The expansion of smartphones and the significant growth in wireless technology has led to innovative methods of delivering health information to young people. In the United States, more than 99% of young adults between the ages of 18 and 29 have a cellphone and 96% are smartphone owners [43]. Due to the pervasive and universal presence of technology and its adoption by young adults, innovative mHealth technology has been a crucial approach to engage the youth in care including providing health information, support, and linkage to services [44]. The adaptability, convenience, and confidentiality of mHealth makes it appealing to young people seeking sensitive health information and care like HIV prevention and testing. Importantly, mHealth technology used for HIV prevention is capable of delivering interventions in real-time, which creates an opportunity to remotely reach users across the country to strengthen their HIV care continuum engagement and treatment outcomes.

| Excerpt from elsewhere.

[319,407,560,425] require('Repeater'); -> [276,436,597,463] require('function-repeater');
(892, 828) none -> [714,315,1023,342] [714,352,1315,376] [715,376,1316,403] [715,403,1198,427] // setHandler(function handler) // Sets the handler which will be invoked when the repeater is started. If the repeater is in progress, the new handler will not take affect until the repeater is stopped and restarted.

As discussed, mHealth technology, specifically mobile medical apps (MMAs), are an integral part of health management for patients and providers. In 2017, more than 325,000 MMAs were available for download to smartphones, leading to an estimated 3.7 billion downloads among both patients and healthcare providers [45]. Because MMAs have become so ubiquitous today, regulation is necessary to ensure the safety and effectiveness of such technology, as well as the health and wellbeing of users. Specifically, the FDA monitors and regulates MMAs that are used in the treatment, prevention, mitigation, or diagnosis of a disease, which can include apps that track health metrics and provide patient-facing reminders for medication or testing adherence, like the mLab App does [46, 47]. FDA monitoring of the mLab App during this clinical trial will further inform the validity and reliability of the imaging algorithm used by the app.

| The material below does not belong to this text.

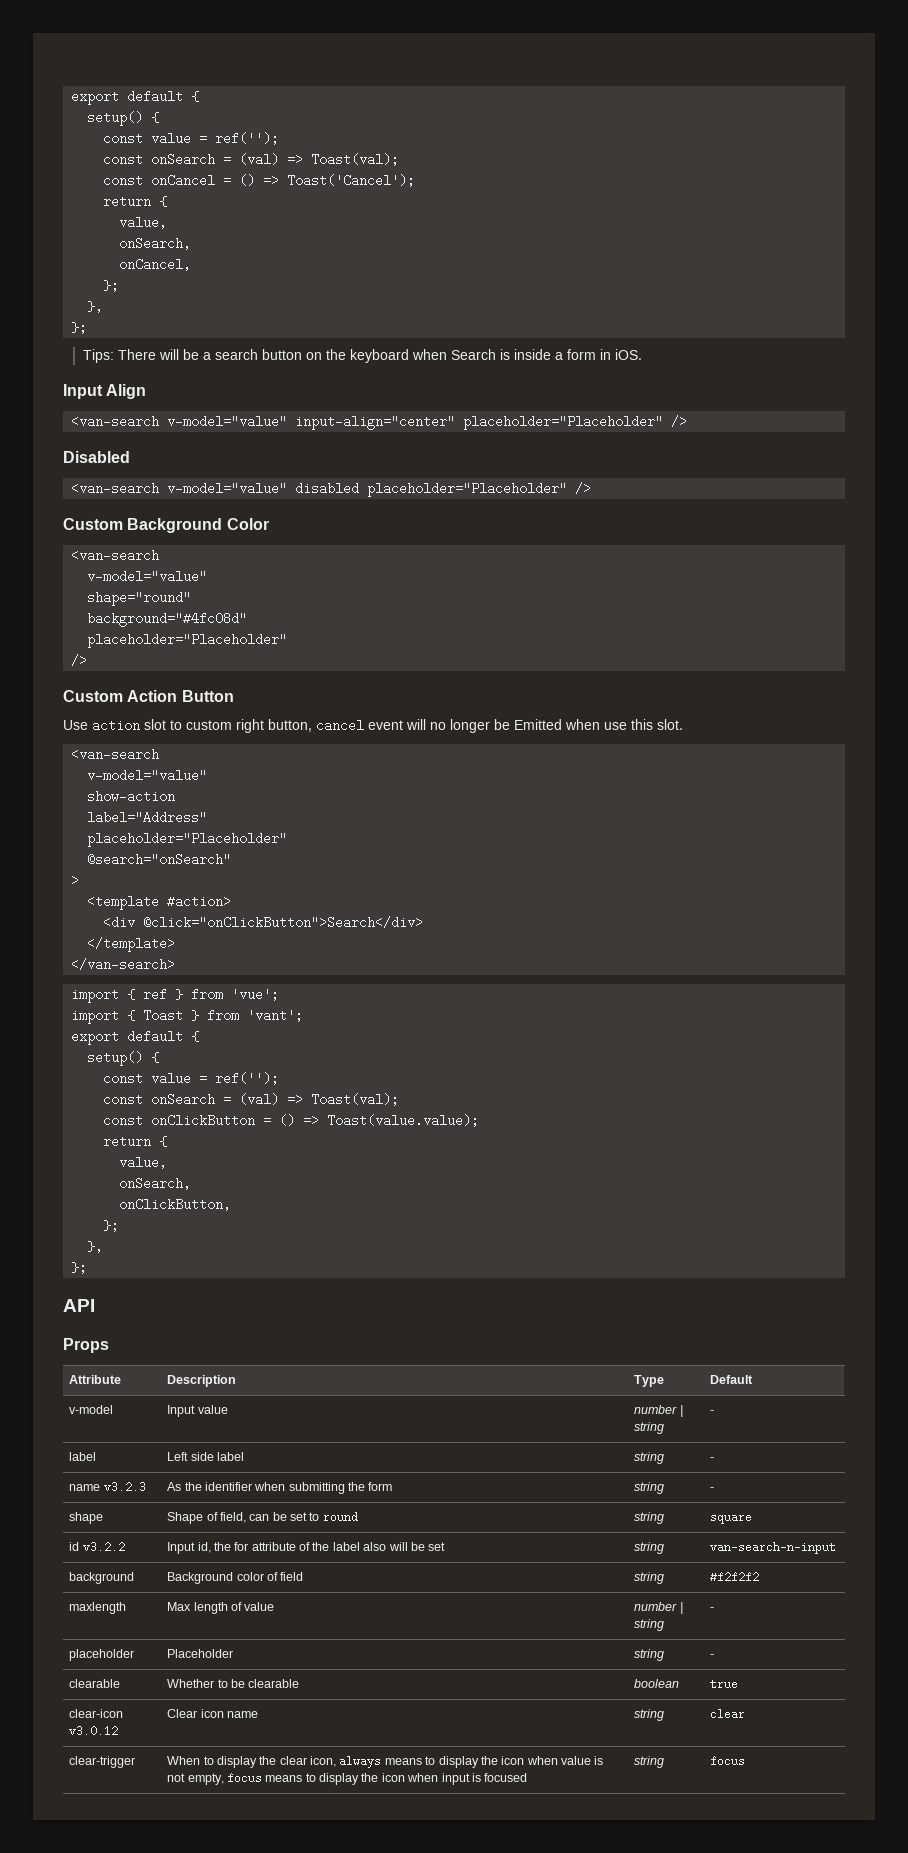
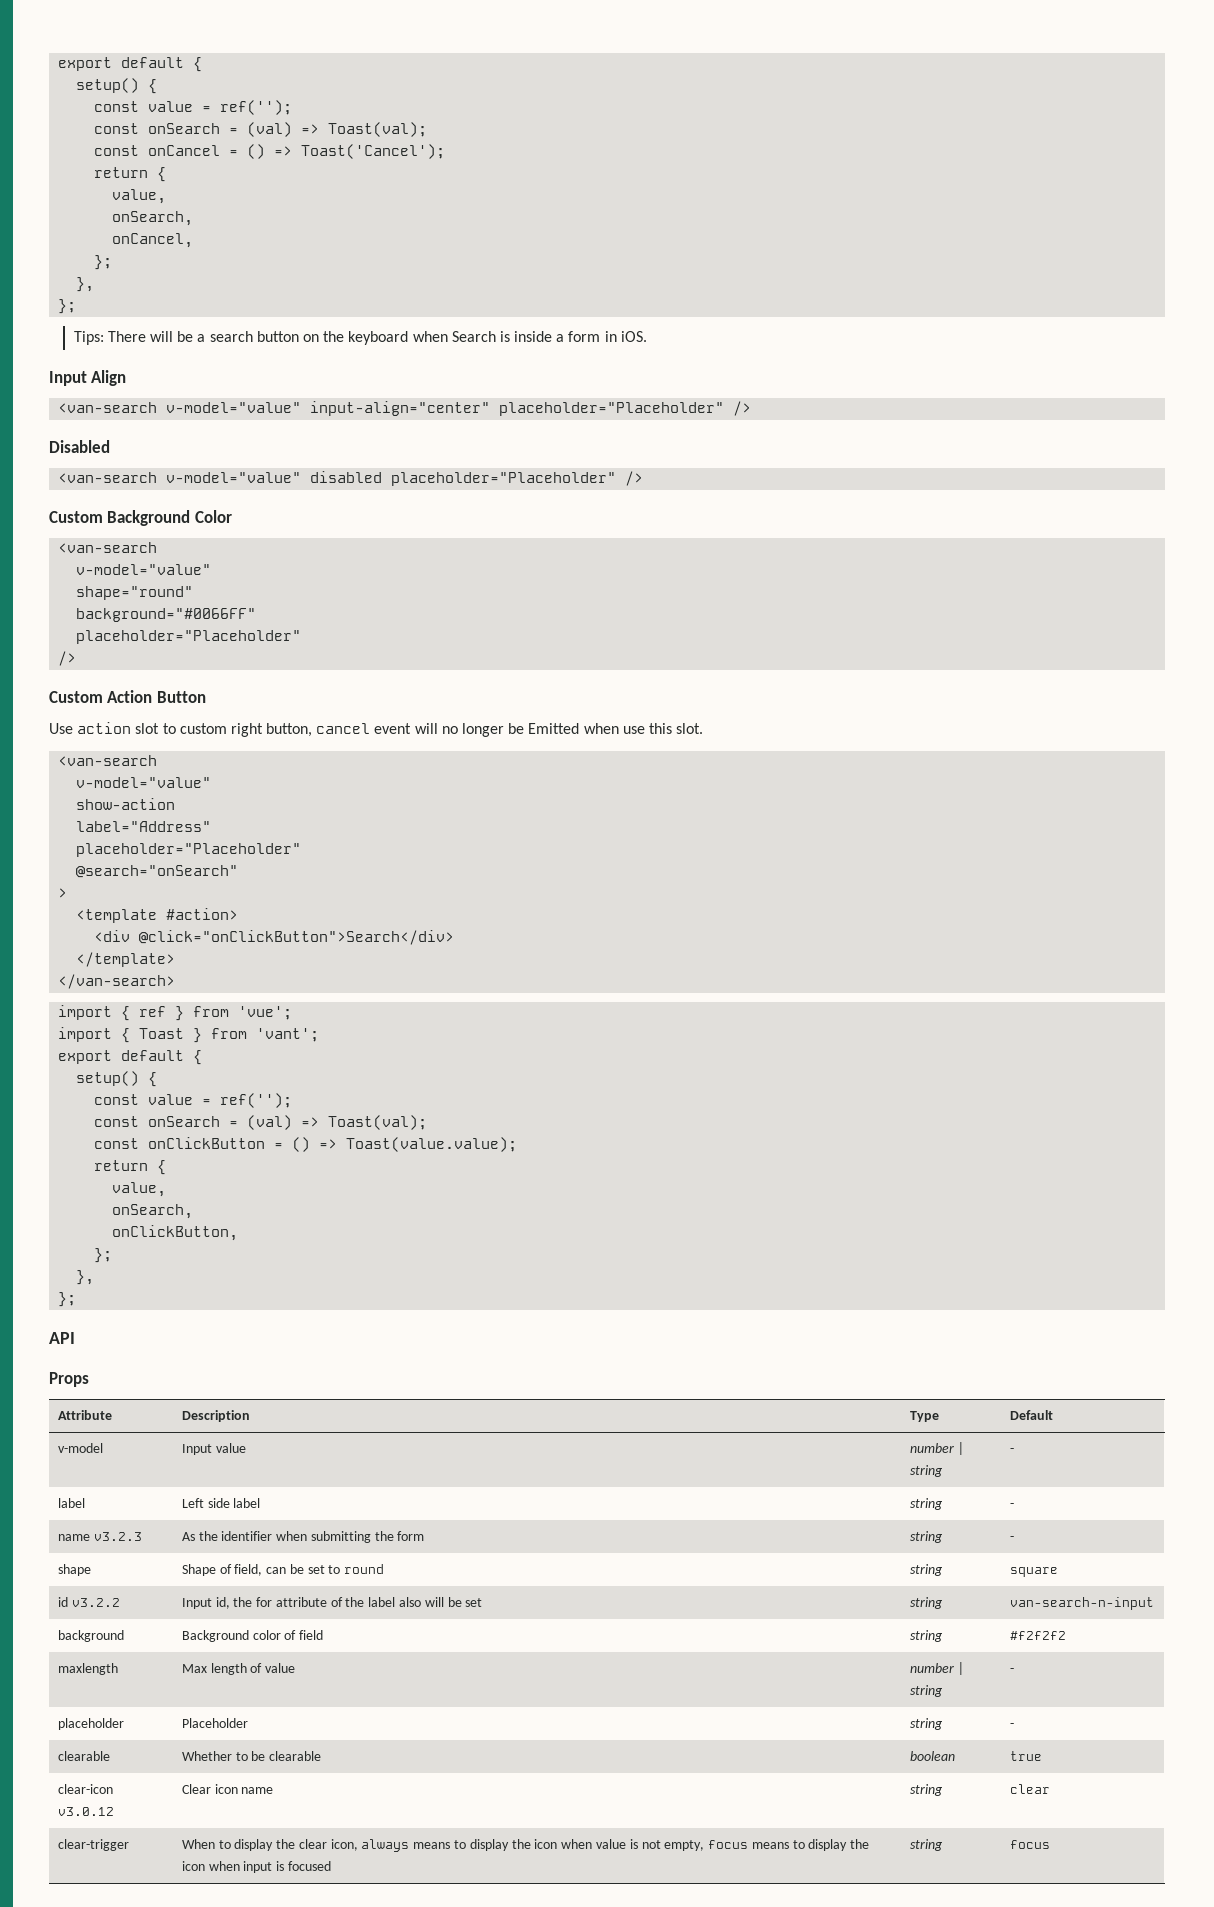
[87,612,248,627] background="#4fc08d" -> [76,608,257,622] background="#0066FF"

Despite the expansion of MMAs, since March 2020, the COVID-19 pandemic has led to substantial challenges for acquiring healthcare services including HIV testing and linkage to care. Many sexual health clinics closed or suspended in-person operations in response to the pandemic’s “stay at home” orders [48]. The abrupt discontinuation of sexual health services threatened to undercut the work addressing rising HIV rates. The COVID-19 pandemic called for the fast implementation of new and easy-to-access methods to provide patients with HIV testing to avoid secondary epidemics [49]. HIV at-home self-testing, facilitated through the mLab App, is an innovative and reliable approach of accessing HIV tests and results without having to attend a clinic setting, where the risk of COVID-19 exposure and transmissions is high [50, 51]. The ease of use and accessibility has made home testing progressively popular [48]. Home testing provides ways to overcome testing barriers during a pandemic and reaches those at high-risk who rarely get tested.

Beyond the scope of the pandemic, the adoption of mLab App technology coupled with at-home testing has the potential to increase testing rates among populations at high-risk or without regular access to HIV testing due to economic or other limitations. At-home testing has been found to be acceptable among populations at risk for contracting HIV. One study found that, among those who had sought out testing in the past, 47% preferred at-home testing instead of testing in a clinical setting. The acceptability of at-home testing was reported to be 90% among those who were infrequent testers, highlighting the importance of at-home testing specifically for at-risk populations that may not have access to testing for a variety of reasons [52].